Sigi Schwab ist einer der vielseitigsten und umtriebigsten Musiker und als Meister der Gitarre eine Legende. Vom Barock bis zur Gegenwart erstreckt sich sein musikalisches Spektrum. Leidenschaftlich für sein Instrument brennend, ist er seit Jahrzehnten unterwegs, arbeitet an mehreren Projekten gleichzeitig und spielt in unterschiedlichen Formationen. Seine Schallplatten wurden längst zu Sammlerstücken. Zahllos sind die Musiker, mit denen er auf der Bühne und im Studio stand. Heute feiert er seinen 80. Geburtstag.

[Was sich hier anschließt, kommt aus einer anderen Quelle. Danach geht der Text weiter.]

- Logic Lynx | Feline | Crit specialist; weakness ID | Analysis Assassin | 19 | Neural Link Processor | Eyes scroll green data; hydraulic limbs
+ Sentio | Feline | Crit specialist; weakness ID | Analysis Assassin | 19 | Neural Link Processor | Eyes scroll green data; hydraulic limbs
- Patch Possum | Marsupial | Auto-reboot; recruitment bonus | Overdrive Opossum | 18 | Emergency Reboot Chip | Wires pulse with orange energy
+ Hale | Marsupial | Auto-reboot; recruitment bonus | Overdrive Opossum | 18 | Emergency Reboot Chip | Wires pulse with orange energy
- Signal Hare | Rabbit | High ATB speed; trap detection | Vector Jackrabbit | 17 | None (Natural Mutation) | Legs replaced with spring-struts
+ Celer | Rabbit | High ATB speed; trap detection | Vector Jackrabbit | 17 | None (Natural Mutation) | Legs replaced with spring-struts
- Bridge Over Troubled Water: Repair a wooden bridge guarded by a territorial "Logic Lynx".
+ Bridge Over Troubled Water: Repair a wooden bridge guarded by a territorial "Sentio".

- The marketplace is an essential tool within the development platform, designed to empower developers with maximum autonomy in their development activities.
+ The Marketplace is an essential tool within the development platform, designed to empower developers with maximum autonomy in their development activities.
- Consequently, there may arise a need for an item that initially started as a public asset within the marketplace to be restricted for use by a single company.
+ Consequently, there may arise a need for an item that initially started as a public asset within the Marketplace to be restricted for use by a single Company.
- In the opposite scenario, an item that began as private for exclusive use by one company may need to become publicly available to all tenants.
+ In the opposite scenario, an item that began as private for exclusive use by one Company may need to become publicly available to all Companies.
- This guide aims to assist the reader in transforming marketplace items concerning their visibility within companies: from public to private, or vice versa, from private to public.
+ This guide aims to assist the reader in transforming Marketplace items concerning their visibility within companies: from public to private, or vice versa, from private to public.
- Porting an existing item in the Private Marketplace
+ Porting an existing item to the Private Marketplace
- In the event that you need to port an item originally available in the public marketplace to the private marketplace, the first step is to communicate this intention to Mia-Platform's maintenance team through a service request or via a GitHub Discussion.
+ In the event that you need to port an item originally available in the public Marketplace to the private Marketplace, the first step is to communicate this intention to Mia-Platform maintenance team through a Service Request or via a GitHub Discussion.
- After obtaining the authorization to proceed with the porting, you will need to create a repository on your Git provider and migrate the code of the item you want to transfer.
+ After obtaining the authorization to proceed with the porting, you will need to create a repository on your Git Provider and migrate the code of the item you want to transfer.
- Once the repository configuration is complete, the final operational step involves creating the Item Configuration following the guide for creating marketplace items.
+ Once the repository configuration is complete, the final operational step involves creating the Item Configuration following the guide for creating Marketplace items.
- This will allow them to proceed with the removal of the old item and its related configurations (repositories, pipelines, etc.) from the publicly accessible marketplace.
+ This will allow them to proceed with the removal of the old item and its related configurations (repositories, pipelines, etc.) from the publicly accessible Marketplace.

Begonnen hat Sigi Schwab seine Laufbahn rockig und jazzig. Geboren als Siegfried Schwab in Ludwigshafen am Rhein, wirkte er bereits während seines Studiums an der Musikhochschule Mannheim in der lokalen Musikszene. Er rockte mit dem 2016 verstorbenen Gitarristen Hans Reffert und widmete sich im Quartett mit dem 2011 verstorbenen Pianisten Wolfgang Lauth, dem Bassisten Wolfgang Wagner und dem Drummer Horst Seidelmann dem Cool Jazz. Damals bereits erwachte jedoch auch seine Begeisterung für Barockmusik. Denn das Wolfgang-Lauth-Quartett befasste sich intensiv mit barocken Klängen. 1967 brachte Sigi Schwab bei Philips das Album „The Fabulous Guitar. From Bach to Almeida“ heraus, dem zwei Jahre später „Bacharach Baroque“ mit dem 18th Century Ensemble folgte.

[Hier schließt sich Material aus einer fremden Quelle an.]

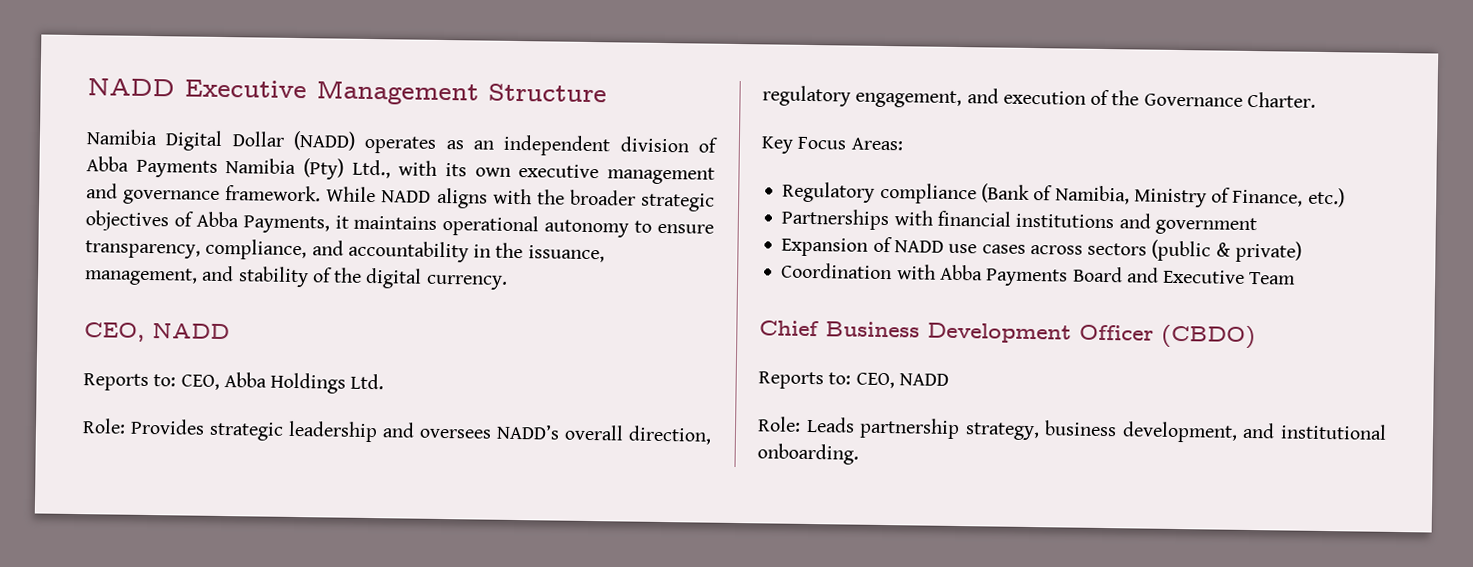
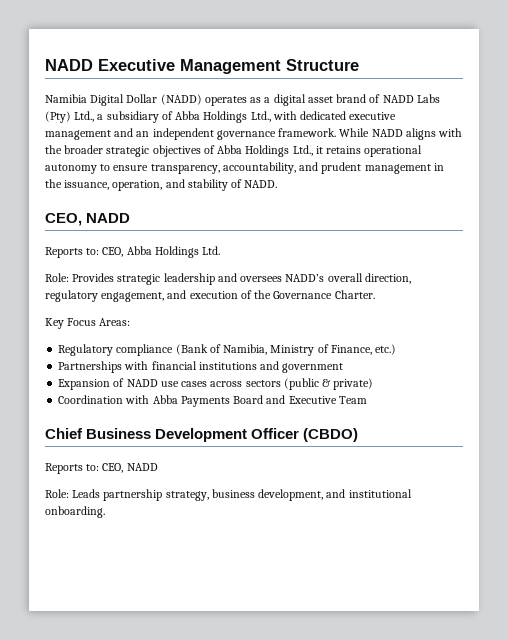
- Namibia Digital Dollar (NADD) operates as an independent division of Abba Payments Namibia (Pty) Ltd., with its own executive management and governance framework.
+ Namibia Digital Dollar (NADD) operates as a digital asset brand of NADD Labs (Pty) Ltd., a subsidiary of Abba Holdings Ltd., with dedicated executive management and an independent governance framework.
- While NADD aligns with the broader strategic objectives of Abba Payments, it maintains operational autonomy to ensure transparency, compliance, and accountability in the issuance, management, and stability of the digital currency.
+ While NADD aligns with the broader strategic objectives of Abba Holdings Ltd., it retains operational autonomy to ensure transparency, accountability, and prudent management in the issuance, operation, and stability of NADD.

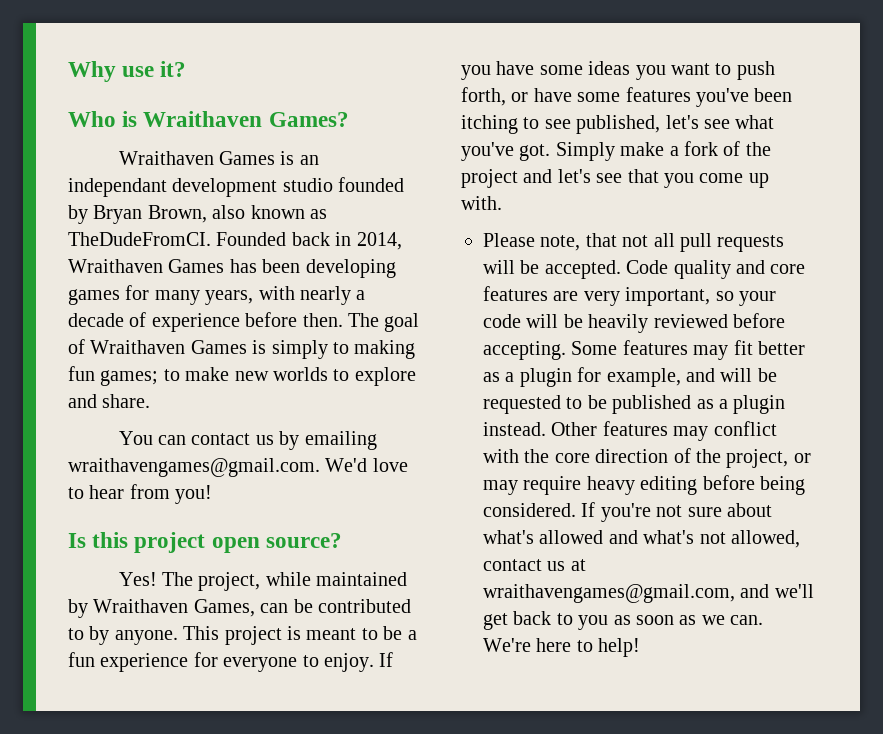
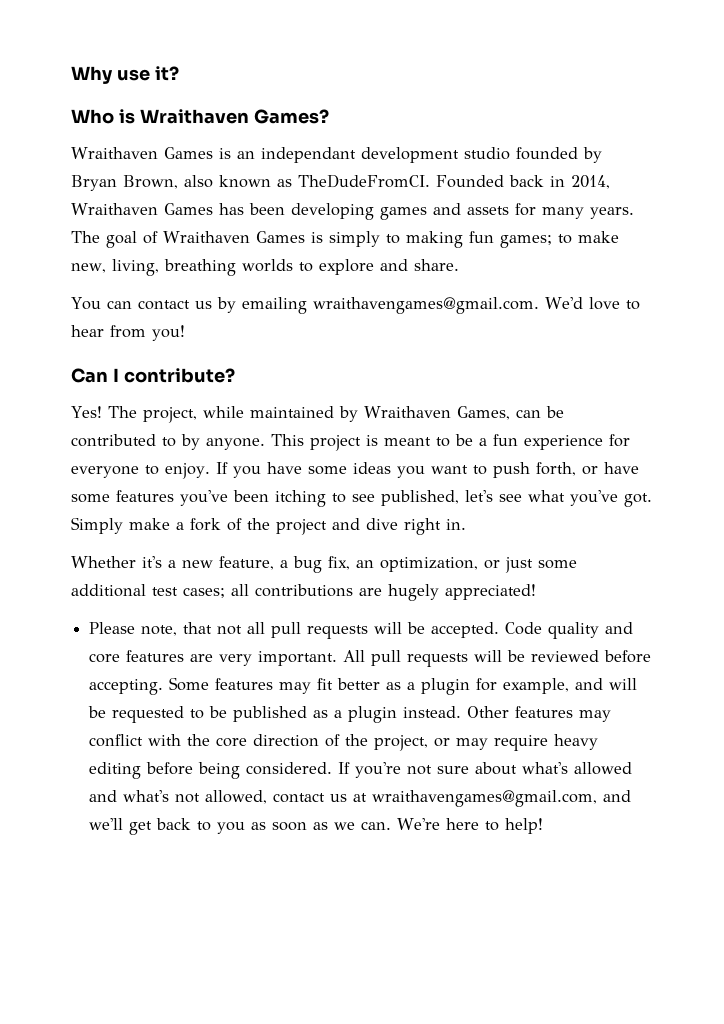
- Founded back in 2014, Wraithaven Games has been developing games for many years, with nearly a decade of experience before then.
+ Founded back in 2014, Wraithaven Games has been developing games and assets for many years.
- The goal of Wraithaven Games is simply to making fun games; to make new worlds to explore and share.
+ The goal of Wraithaven Games is simply to making fun games; to make new, living, breathing worlds to explore and share.
- Is this project open source?
+ Can I contribute?
- Simply make a fork of the project and let's see that you come up with.
+ Simply make a fork of the project and dive right in.
+ Whether it's a new feature, a bug fix, an optimization, or just some additional test cases; all contributions are hugely appreciated!
- Code quality and core features are very important, so your code will be heavily reviewed before accepting.
+ Code quality and core features are very important. All pull requests will be reviewed before accepting.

Brückenschlag zu anderen musikalischen Welten
Noch im selben Jahr erschloss er sich mit dem jüngst verstorbenen Pianisten Wolfgang Dauner und dem Bassisten Eberhard Weber mit indischen Klängen ein weiteres musikalisches Feld. Auf dem Album „The Oimels“ spielte er die indische gezupfte Langhalslaute Sitar. Unter der Bezeichnung „Psychodelic-Jazz-Pop“ wurde das Album 2007 wieder aufgelegt. Mit der ebenfalls 1969 von dem Multiinstrumentalisten Christian Burchard gegründeten Jazzrock- und Weltmusik-Band Embryo nahm Sigi Schwab 1972 das Album „Father, Son and Holy Ghost“ auf und spielte neben verschiedenen Gitarren das altindische Zupfinstrument Vina.

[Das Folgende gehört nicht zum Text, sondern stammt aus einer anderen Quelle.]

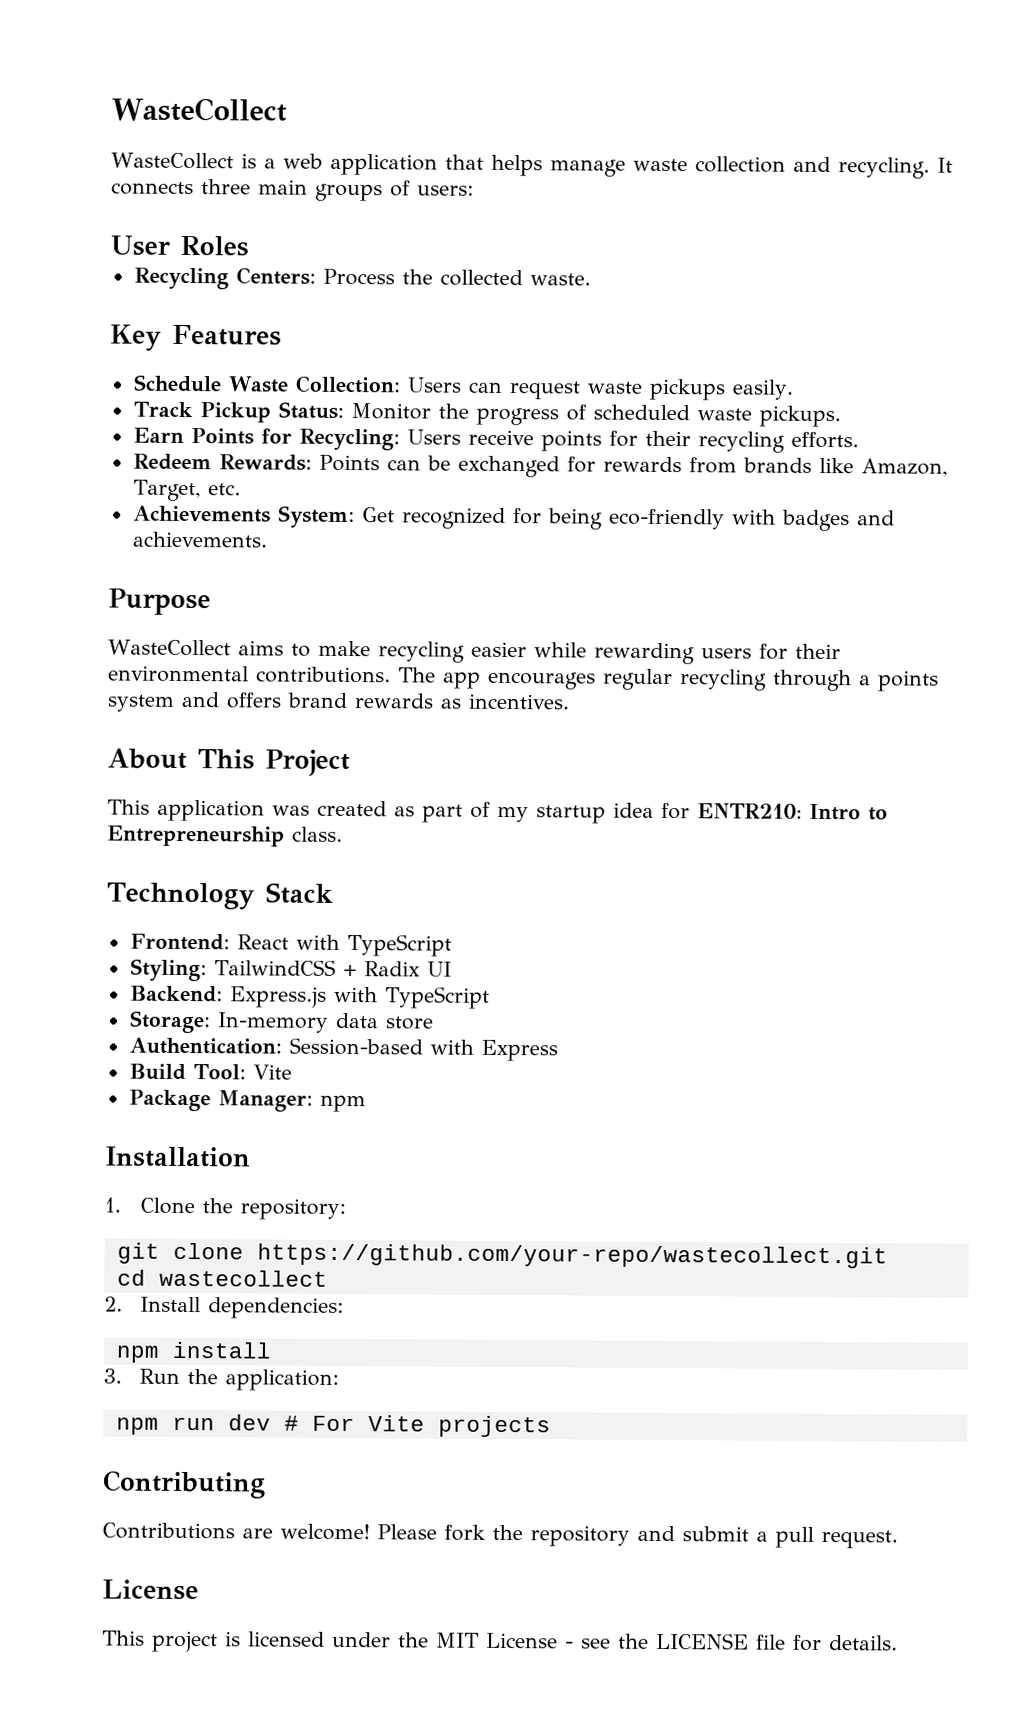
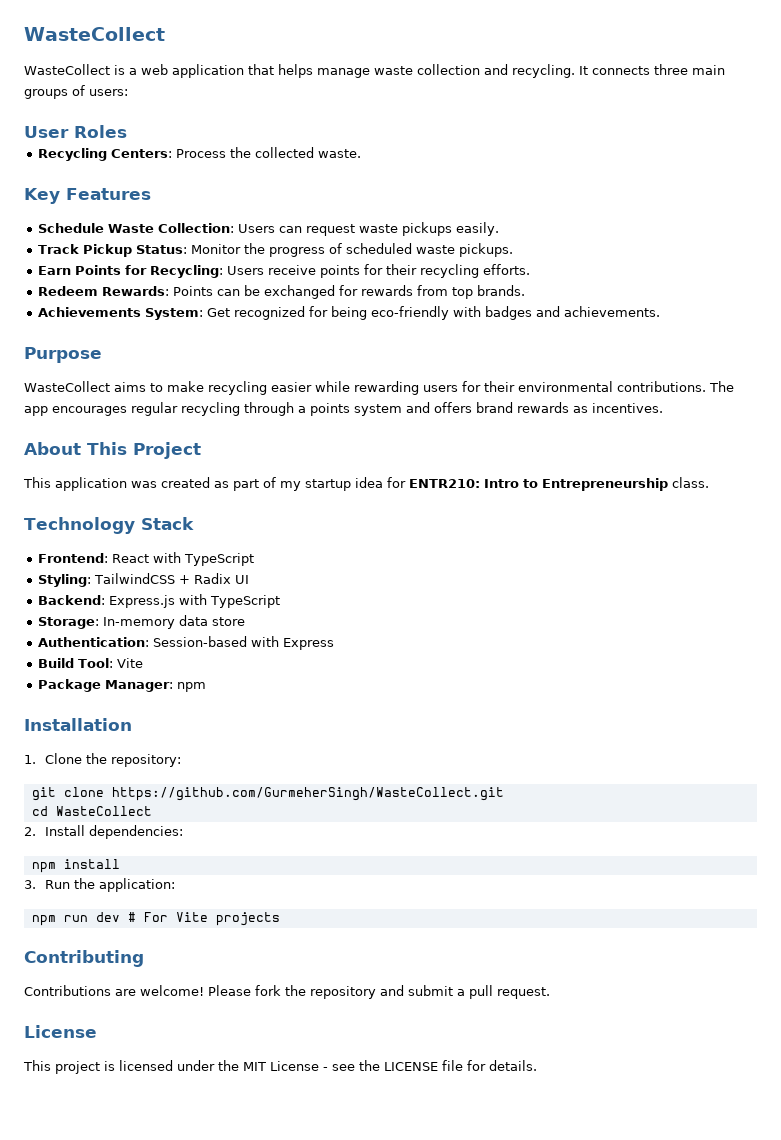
- Redeem Rewards: Points can be exchanged for rewards from brands like Amazon, Target, etc.
+ Redeem Rewards: Points can be exchanged for rewards from top brands.
- git clone https://github.com/your-repo/wastecollect.git
+ git clone https://github.com/GurmeherSingh/WasteCollect.git
- cd wastecollect
+ cd WasteCollect

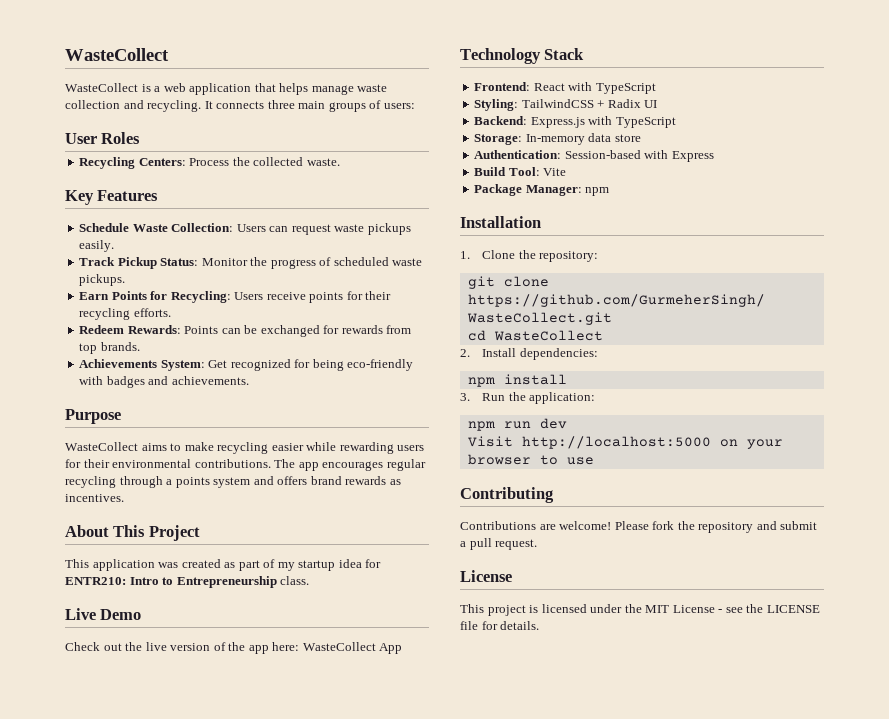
+ Live Demo
+ Check out the live version of the app here: WasteCollect App
- npm run dev # For Vite projects
+ npm run dev
+ Visit http://localhost:5000 on your browser to use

Mitten im swingenden Geschehen
Die 60er-Jahre waren aber auch die große Zeit der Rundfunk-Bigbands, und Sigi Schwab befand sich mit seiner Gitarre mitten im swingenden Geschehen. 1965 folgte er einem Engagement der RIAS Bigband Berlin. Auch im Südfunk-Tanzorchester, das Erwin Lehn beim Süddeutschen Rundfunk in Stuttgart gegründet hatte und zu einer Bigband formte, wirkte er mit. Keine Tanzverpflichtungen hatte die von Kurt Edelhagen beim WDR in Köln ins Leben gerufene Bigband. Die Musiker konnten sich ausschließlich auf den Jazz konzentrieren. Sigi Schwab war als Gast dabei. Und auch die Rhythm Combination & Brass des Posaunisten Peter Herbolzheimer sowie das Quartett des Saxofonisten Klaus Doldinger schätzten Sigi Schwabs Gastauftritte. Auf den Alben „My Kind of Sunshine“ und „Waitaminute“ ist die Zusammenarbeit mit Herbolzheimers Band verewigt.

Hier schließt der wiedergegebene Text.